This was the first question that Russian-born tennis player Tatiana Golovin was asked at a post-match press conference during Wimbledon in 2007. Golovin, then aged 19, had taken to the court in a white dress with red undershorts. To don this particular look, she had had to get pre-approval from tournament officials.
The very notion that a woman had to get her choice of underwear authorised sounds positively Victorian. Yet, to this day, the guardians of genteel propriety at the All England Lawn Tennis and Croquet Club (and the media covering the tournament) still spend a disconcerting amount of time worrying about players’ unmentionables.
In 2017, Venus Williams took to the courts with pink bra straps showing. Half way through the match, she changed, only for the topic to, again, come up in the post-match media call.
In 2015 Eugenie Bouchard came close to receiving a dress code violation when a sliver of her black bra strap was visible during play.
In 2002, Anna Kournikova was made to remove her black shorts during a practice session, so donned the only thing to hand — baggy white men’s shorts belonging to her coach.
In 2017, Austrian player Jurij Rodionov had to pull down his shorts to reveal the colour of his underpants to a court supervisor when a chair umpire realised he was not wearing white briefs. A supervisor then had white underwear bought down to the court for Rodionov to change into.
The archaic clothing rules that govern what Wimbledon players wear on the court are as associated with the 142-year-old tournament as strawberries and cream or the Duchess of Kent wreathed in pearls holding court from the royal box.
Players at the famed tournament face a positively draconian dress code: Outfits must be “almost entirely white” (no cream or off-white). Strips of colour can be no more than one centimetre wide. Bras and knickers? If there is any chance they might be seen, they too are subject to these prohibitive rules.

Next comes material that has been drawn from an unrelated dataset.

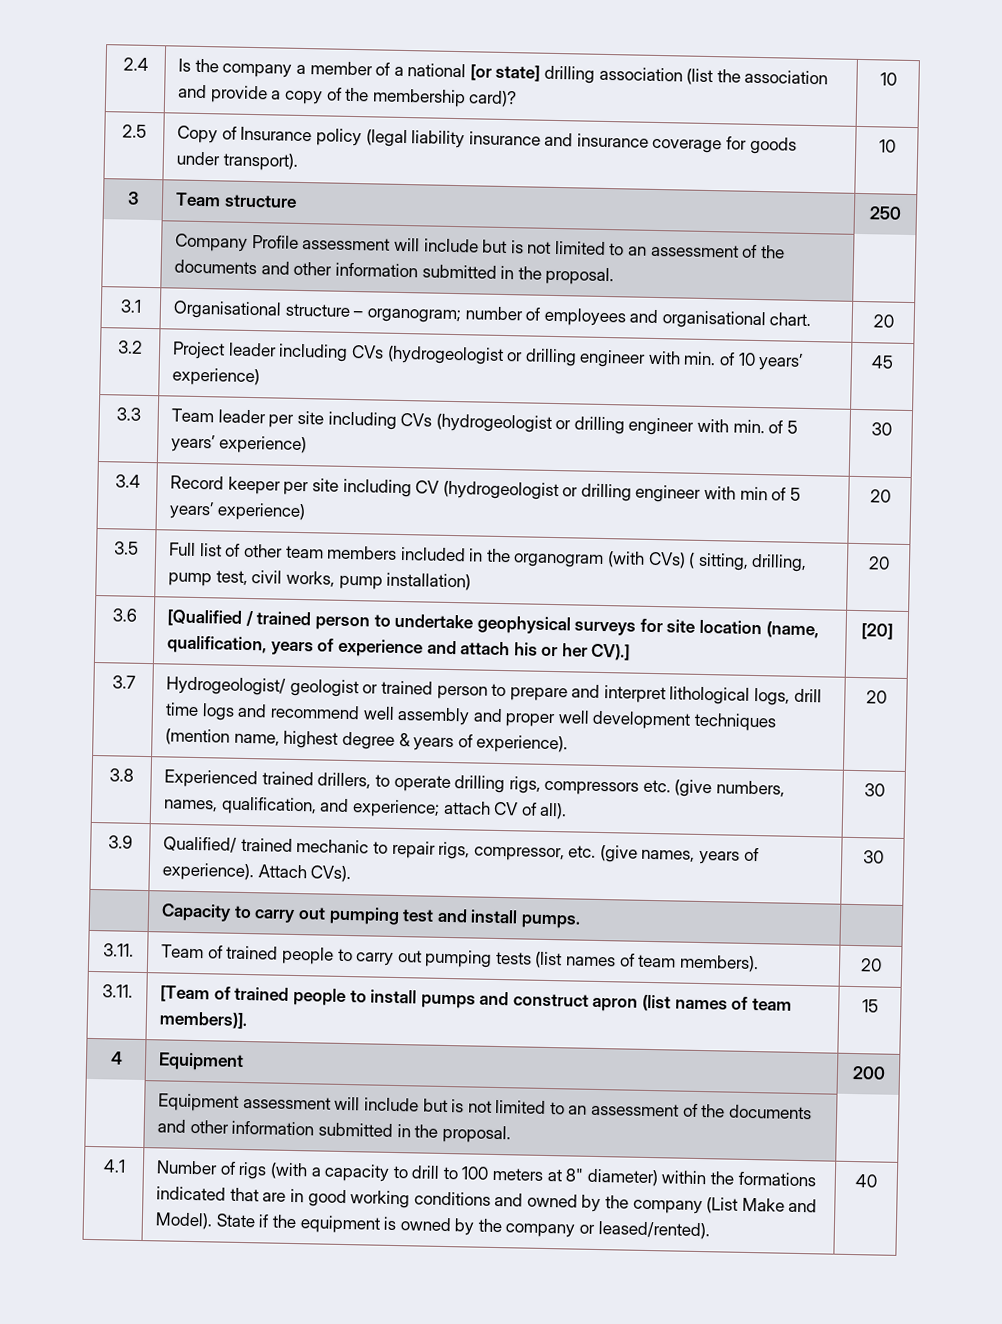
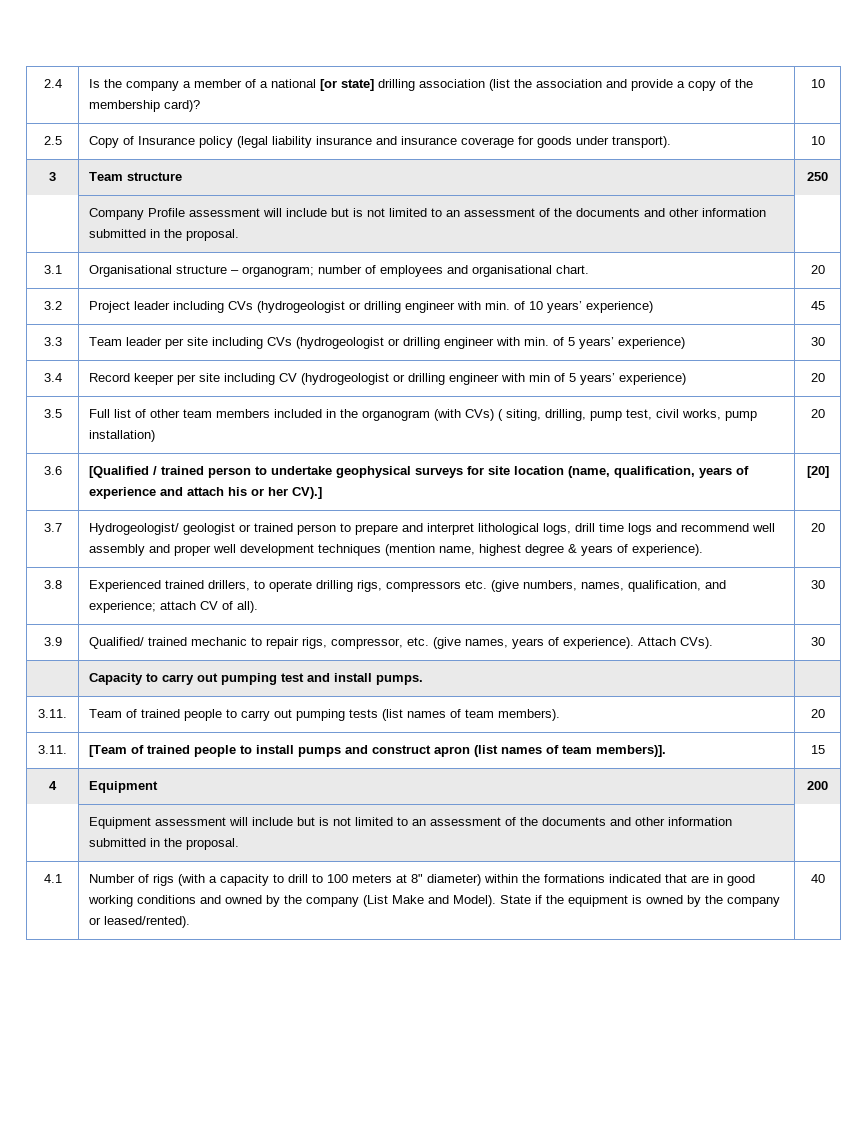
- 3.5 | Full list of other team members included in the organogram (with CVs) ( sitting, drilling, pump test, civil works, pump installation) | 20
+ 3.5 | Full list of other team members included in the organogram (with CVs) ( siting, drilling, pump test, civil works, pump installation) | 20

The tennis world’s disconcerting fascination with what female players choose is making news again this week. Ukrainian Elina Svitolina has faced a barrage of criticism for donning a Nike dress that the armchair Anna Wintours of the Twitterverse deemed “basic”.
This brouhaha joins the long list of dress code infractions and controversies that plague female players.
Last year, Serena Williams’ ‘Black Panther’ catsuit was banned at the French Open (despite the fact it served a medical purpose to help prevent blood clots) and French tennis player Alize Cornet was slapped with a code violation at the US Open for very briefly taking her top off on the court when she realised it was on back to front.
The disproportionate amount of focus on what women wear on court is, sadly, nothing new. In 1949 American player Gussie Moran caused a sensation when she donned lace-fringed “panties” to take to the famous London grass courts.
Moran’s choice caused such a stir was brought up in the UK parliament and she was accused of “bringing vulgarity and sin into tennis” by the All England Lawn Tennis and Croquet Club which runs Wimbledon.
Seventy years after Gussie took to the court in her scandalous knickers, tennis officialdom still seems pruriently consumed by what players, especially lady players, wear. And this is a truly ridiculous state of affairs.
To start with, the all-white dress code was put into effect in the 19th century when preserving ladies’ decency occupied a good portion of a gentleman’s mind (when he wasn’t pondering colonising parts of Africa or considering a third port after dinner).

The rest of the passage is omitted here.